Con un messaggio rivolto a entrambi i rami del Parlamento, il presidente della Repubblica, Giorgio Napolitano, ha deciso di sottoporre a senatori e deputati “con la massima determinazione e concretezza una questione scottante, da affrontare in tempi stretti nei suoi termini specifici e nella sua più complessa valenza. Parlo della drammatica questione carceraria”. Una vicenda sulla quale è subito intervenuto il capogruppo del Pd alla Camera, Roberto Speranza, secondo cui “le vicende di Berlusconi non hanno a che fare con il problema sollevato dal Capo di Stato. Se qualcuno lo pensa se lo tolga dalla testa”. Ilsussidiario.net ha intervistato Stelio Mangiameli, professore di diritto costituzionale nell’Università di Teramo.



Ritiene che il messaggio di Napolitano abbia anche a che vedere con l’affidamento di Berlusconi ai servizi sociali?

No, il messaggio di Napolitano non ha nulla a che spartire con la vicenda di Berlusconi e la ragione è molto semplice: i tempi non coincidono. Ammesso che ci sia un’iniziativa del governo, l’iter di una eventuale legge sulla questione carceraria sarà lungo e prima di sei mesi non approderà a nessun risultato. Quando la nuova norma sarà emanata, Berlusconi avrà già scontato più di metà della pena. In ogni caso c’è l’intenzione politica del Partito Democratico di escludere da qualunque provvedimento di clemenza il reato di frode fiscale per il quale è stato condannato il Cavaliere. Il presidente della Repubblica non ha quindi certamente parlato per aiutare Berlusconi, ma piuttosto per rispondere a un problema oggettivo.



C’è invece un legame con la questione dell’immigrazione clandestina riportata ai clamori della cronaca dal naufragio di Lampedusa?

Per quanto riguarda i superstiti del naufragio di Lampedusa, il problema è più di interpretazione del diritto che non di approvazione di nuove leggi. Se gli immigrati approdati sono in una situazione di persecuzione politica, hanno diritto a uno status di rifugiati e all’assistenza anche economica come rifugiati politici. La conseguenza sarà che non potranno essere considerati come clandestini, e dovrebbe quindi venire meno automaticamente l’imputazione penale.

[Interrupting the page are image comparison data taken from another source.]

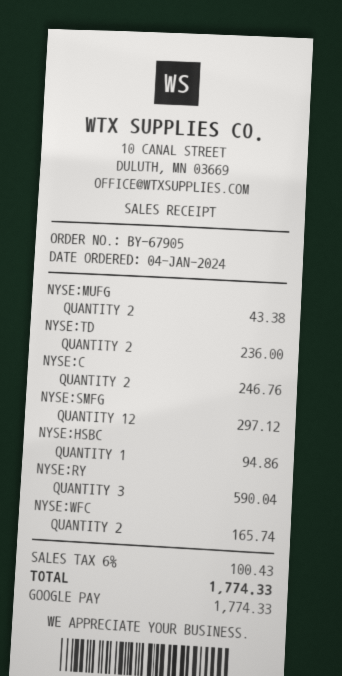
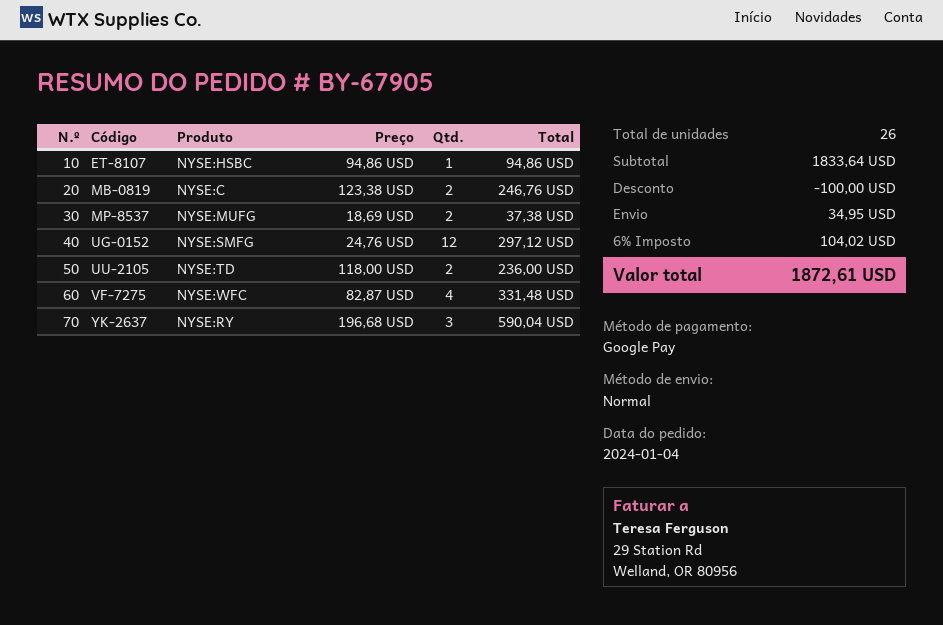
NYSE:MUFG: 2 for 43.38 -> 2 for 37.38
NYSE:WFC: 2 for 165.74 -> 4 for 331.48
discount: none -> 100.00
shipping: none -> 34.95
tax: 6% = 100.43 -> 6% = 104.02
total: 1774.33 -> 1872.61

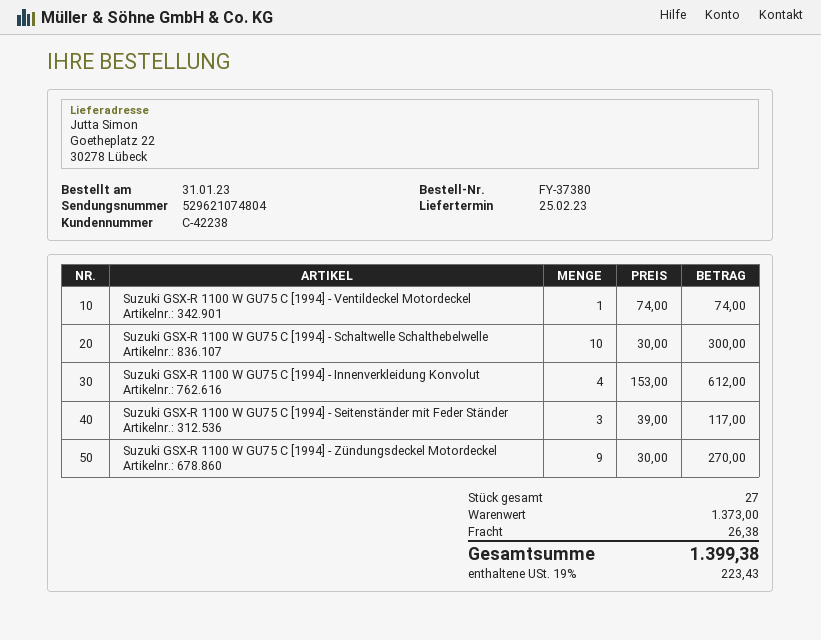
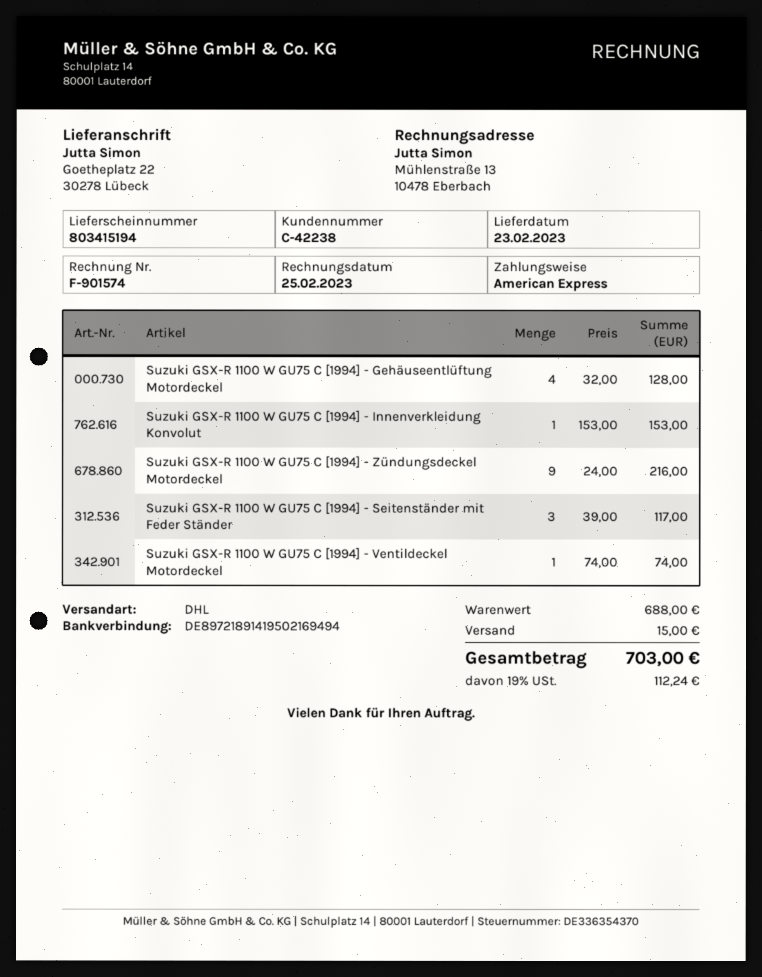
delivery date: 2023-02-25 -> 2023-02-23
Suzuki GSX-R 1100 W GU75 C [1994] - Schaltwelle Schalthebelwelle: 10 x 30.00 = 300.00 -> none
Suzuki GSX-R 1100 W GU75 C [1994] - Innenverkleidung Konvolut: 4 x 153.00 = 612.00 -> 1 x 153.00 = 153.00
Suzuki GSX-R 1100 W GU75 C [1994] - Zündungsdeckel Motordeckel: 9 x 30.00 = 270.00 -> 9 x 24.00 = 216.00
Suzuki GSX-R 1100 W GU75 C [1994] - Gehäuseentlüftung Motordeckel: none -> 4 x 32.00 = 128.00
subtotal: 1373.00 -> 688.00
shipping: 26.38 -> 15.00
tax: 19% = 223.43 -> 19% = 112.24
total: 1399.38 -> 703.00

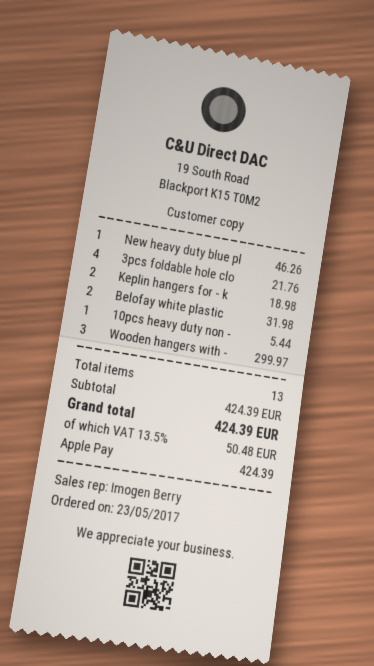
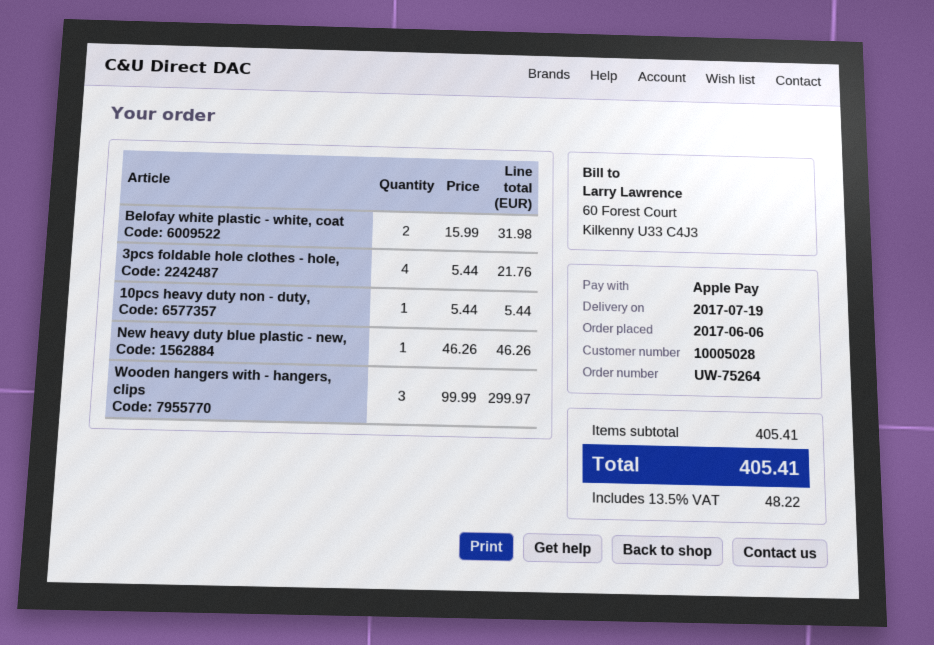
order date: 2017-05-23 -> 2017-06-06
Keplin hangers for - k: 2 for 18.98 -> none
subtotal: 424.39 -> 405.41
tax: 13.5% = 50.48 -> 13.5% = 48.22
total: 424.39 -> 405.41

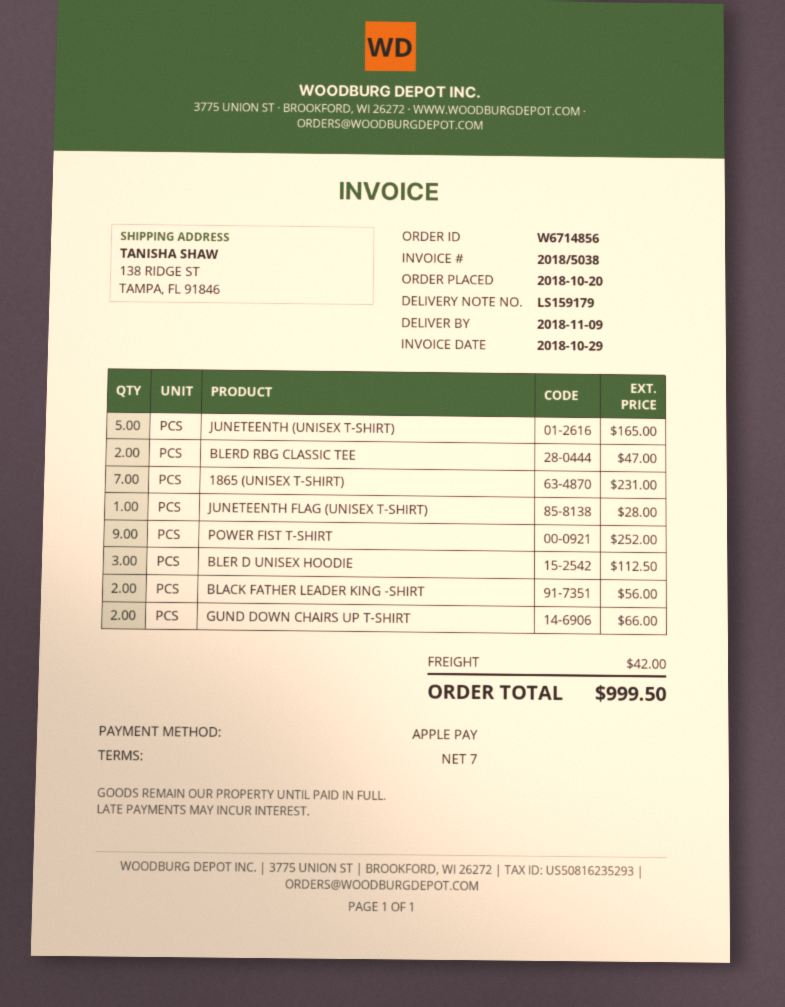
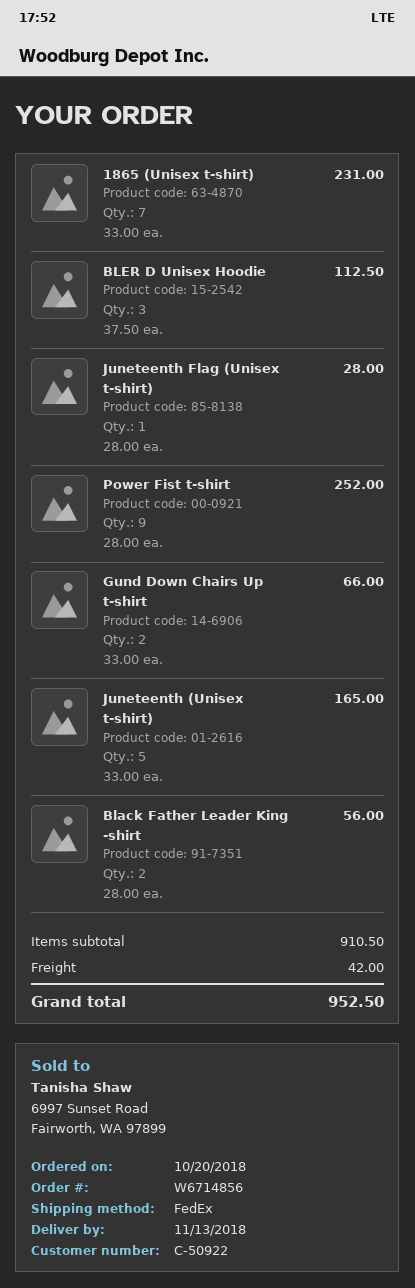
delivery date: 2018-11-09 -> 2018-11-13
BLERD RBG CLASSIC TEE: 2 for 47.00 -> none
total: 999.50 -> 952.50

Il fatto che i giudici li abbiano iscritti nel registro degli indagati per reato di clandestinità significa che secondo loro non hanno diritto a questo status. Io non escludo che si voglia utilizzare questa vicenda per modificare la Bossi-Fini o per eliminare il reato di clandestinità. Resta il fatto che se si tratta di rifugiati politici ci troviamo in una situazione completamente diversa.



Qual è quindi il significato politico del messaggio di Napolitano?

Il fatto che Napolitano abbia voluto formalizzare il messaggio come previsto dall’articolo 87 della Costituzione significa che le Camere devono quantomeno impegnarsi in un dibattito sui suoi contenuti e approdare o a una risoluzione o a una mozione. Di fronte a un messaggio formale del presidente della Repubblica, i due rami del Parlamento sono in qualche modo in dovere di trovare una soluzione. Napolitano si era già espresso in modo informale ma le Camere non se ne erano occupate, ora invece saranno tenute a farne una valutazione con un dibattito.

 

Perché per Napolitano la questione delle carceri è così importante?

Nel nostro Paese esiste effettivamente un’emergenza carceri. L’Italia avrebbe bisogno di circa 80mila posti carcerari, mentre nella realtà ne mancano 20mila. Il problema va risolto in un modo o nell’altro. Una soluzione potrebbe essere la costruzione di nuovi carceri, oppure trovare pene alternative che non creino allarme sociale come l’indulto e l’amnistia. Queste due soluzioni sono infatti percepite dai cittadini come un’ingiustizia, in quanto consentono a persone che non si sono emendate attraverso il carcere di ritornare a delinquere come facevano prima. Ciò crea una tensione sociale e una domanda di sicurezza maggiore, con pesanti effetti elettorali per chi approva norme di questo tipo.

 

Lei quali soluzioni propone quindi?

Si può pensare a forme diverse dalla detenzione, incrementando quanto più possibile l’utilizzo di pene alternative in modo da compensare l’esigenza di giustizia con quella di un carcere più umano.